Where a line in the listing below holds "direction", add it to the tally, and reply with that tally alone.

--- The data Enclosed Below ---

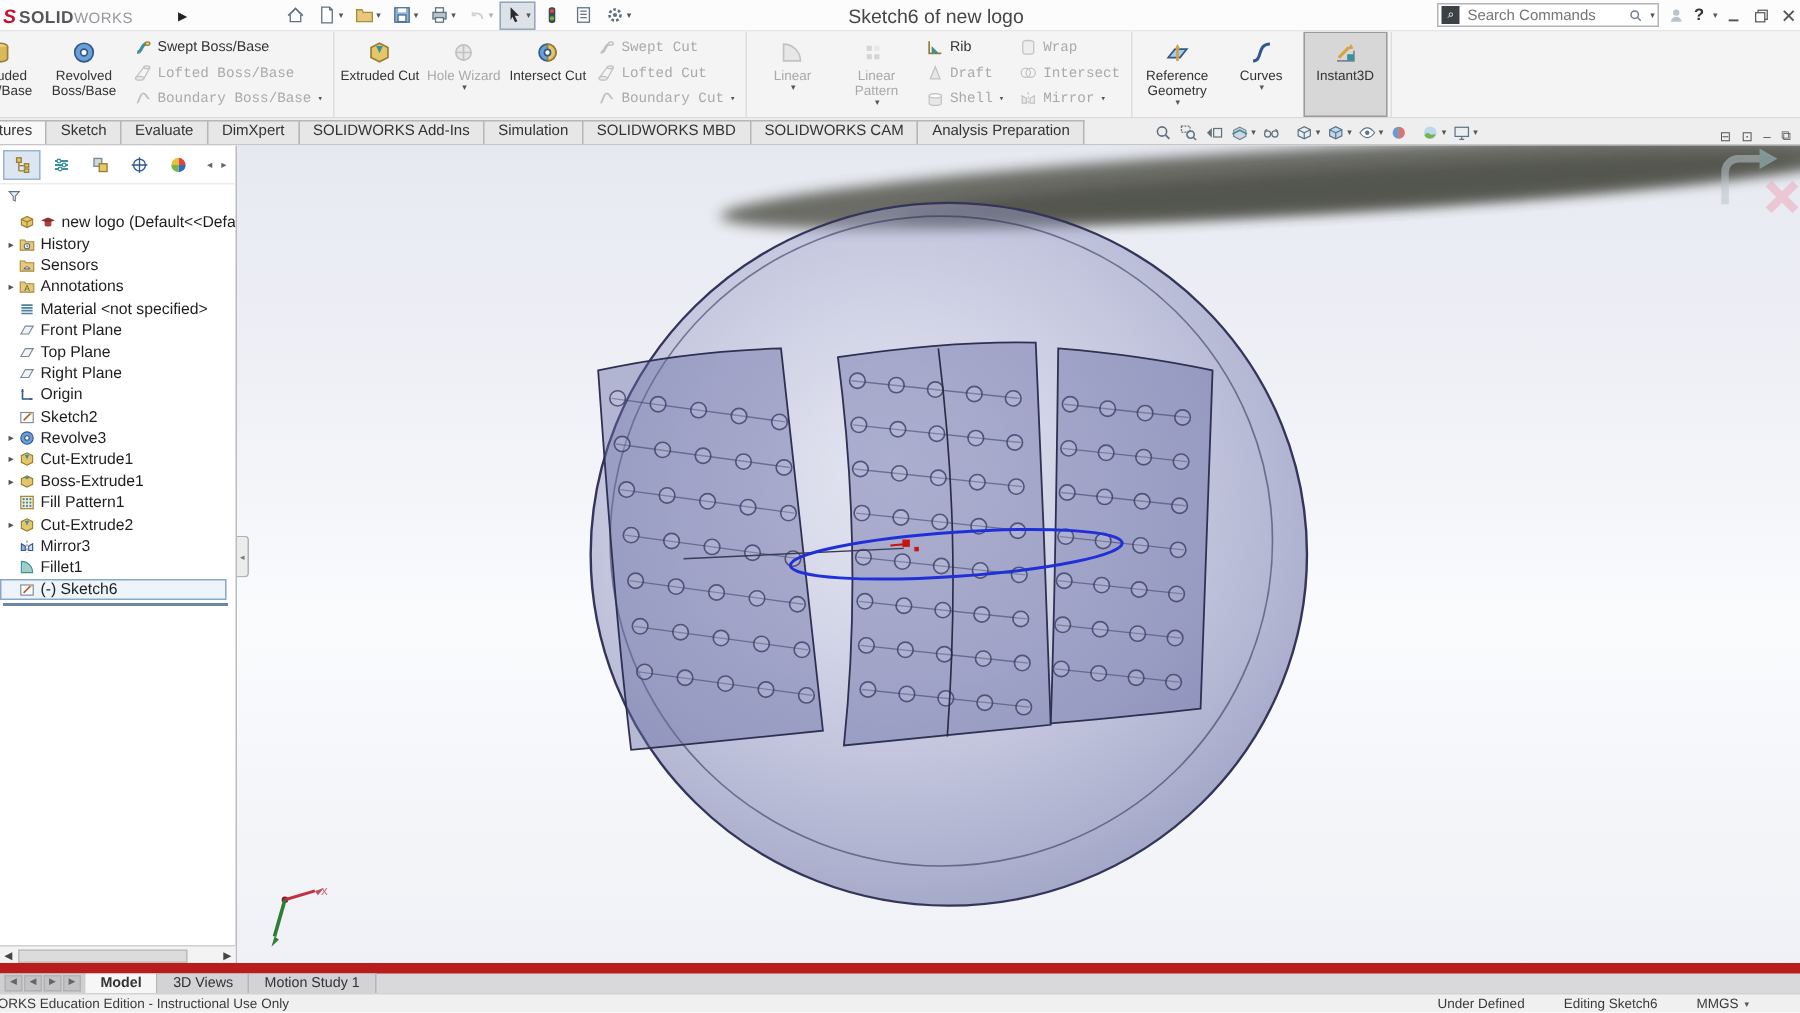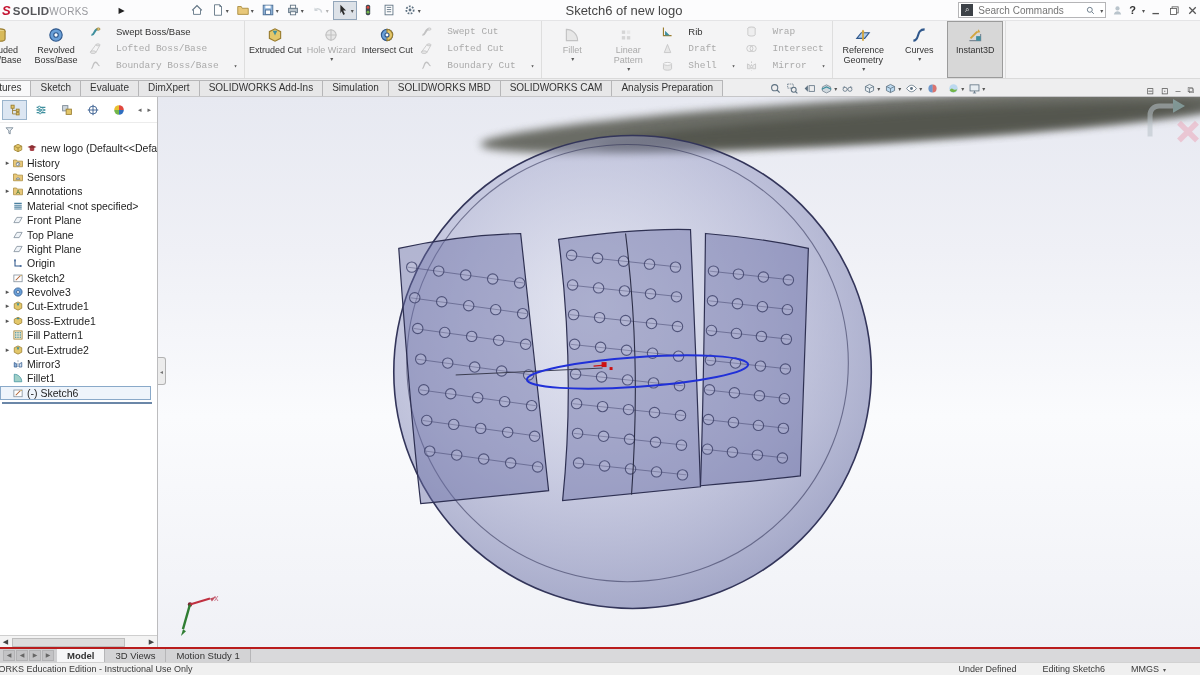--- a/index.html
+++ b/index.html
@@ -41,21 +41,21 @@
   .rgroup{display:flex;align-items:stretch;padding:0 2px;border-right:1px solid #dedede;}
   .rbtn{display:flex;flex-direction:column;align-items:center;width:54px;padding:4px 0 0;
         font-size:9px;line-height:1.12;text-align:center;color:#333;border:1px solid transparent;}
   .rbtn .icn{width:18px;height:18px;margin-bottom:1px;flex:none;}
   .rbtn.disabled{color:#a9a9a9;}
   .rbtn.disabled .icn,.sbtn.disabled .icn{filter:grayscale(1) opacity(.45);}
   .rbtn.pressed{background:#d7d7d7;border-color:#9b9b9b;}
   .rbtn.clipped{margin-left:-30px;}
   .rbtn .caret{margin-top:1px;}
   .rstack{display:flex;flex-direction:column;padding:2px 2px 0;}
-  .sbtn{display:flex;align-items:center;gap:14px;height:17px;padding:0 3px;font-size:9.5px;color:#333;white-space:nowrap;}
+  .sbtn{display:flex;align-items:center;gap:3px;height:17px;padding:0 3px;font-size:9.5px;color:#333;white-space:nowrap;}
   .sbtn .icn{width:13px;height:13px;flex:none;}
   .sbtn.disabled{color:#aaa;font-family:Liberation Mono, monospace;}
 
   
   .tabrow{height:17px;flex:none;background:#eeeeef;border-bottom:1px solid #c6c6c8;
           display:flex;align-items:flex-end;font-size:10px;color:#333;overflow:hidden;}
   .ctabs{display:flex;height:16px;margin-left:-28px;}
   .ctab{padding:1px 9px 0;border:1px solid #b6b6b8;border-bottom:none;background:#e7e7e8;
         margin-right:-1px;white-space:nowrap;}
   .ctab.active{background:#f8f8f9;}
@@ -93,21 +93,21 @@
 
   .viewport{flex:1;position:relative;min-width:0;
      background:linear-gradient(180deg,#e7e9f1 0%,#eff0f6 28%,#fafbfd 58%,#f0f1f6 100%);}
   .viewport svg.scene{position:absolute;inset:0;width:100%;height:100%;}
   .split-handle{position:absolute;left:0;top:260px;width:7px;height:26px;background:#ececec;
      border:1px solid #b2b2b2;border-left:none;border-radius:0 3px 3px 0;display:flex;
      align-items:center;justify-content:center;font-size:6px;color:#777;z-index:3;}
 
   
   .doctabs{height:13px;flex:none;background:#d9d9db;display:flex;align-items:stretch;
-           font-size:9.5px;color:#333;border-top:2px solid #b91c1c;}
+           font-size:9.5px;color:#333;border-top:7px solid #b91c1c;}
   .dnav{display:flex;align-items:center;gap:1px;padding:0 3px;background:#cfcfd1;}
   .dnav span{width:10px;height:9px;line-height:9px;text-align:center;font-size:6px;color:#666;
              background:#c3c3c5;border:1px solid #b2b2b4;}
   .dtab{display:flex;align-items:center;padding:0 10px;border-right:1px solid #b6b6b8;background:#d3d3d5;}
   .dtab.active{background:#f6f6f7;font-weight:bold;}
 
   
   .statusbar{height:12px;flex:none;background:#f0f0f0;border-top:1px solid #d2d2d2;display:flex;
              align-items:center;font-size:9px;color:#3a3a3a;overflow:hidden;}
   .sb-left{margin-left:-37px;white-space:nowrap;}
@@ -370,21 +370,21 @@
           </div>
         </div>
       </div>
       <div class="rgroup">
         <div class="rbtn disabled">
           <span class="icn">
             <svg viewBox="0 0 16 16">
               <path d="M13 13H3V3c5.5 0 10 4.5 10 10z" fill="#cfd8de" stroke="#7a8794"></path>
             </svg>
           </span>
-          <div>Fillet</div>
+          <div>Linear</div>
           <div class="caret">▾</div>
         </div>
         <div class="rbtn disabled">
           <span class="icn">
             <svg viewBox="0 0 16 16">
               <rect x="2.5" y="9" width="3" height="3" fill="#8fb3d9"></rect>
               <rect x="7" y="9" width="3" height="3" fill="#8fb3d9"></rect>
               <rect x="2.5" y="4" width="3" height="3" fill="#8fb3d9"></rect>
               <rect x="7" y="4" width="3" height="3" fill="#cfd8de"></rect>
             </svg>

--- End of Enclosed The data ---

> [Worked solution]
2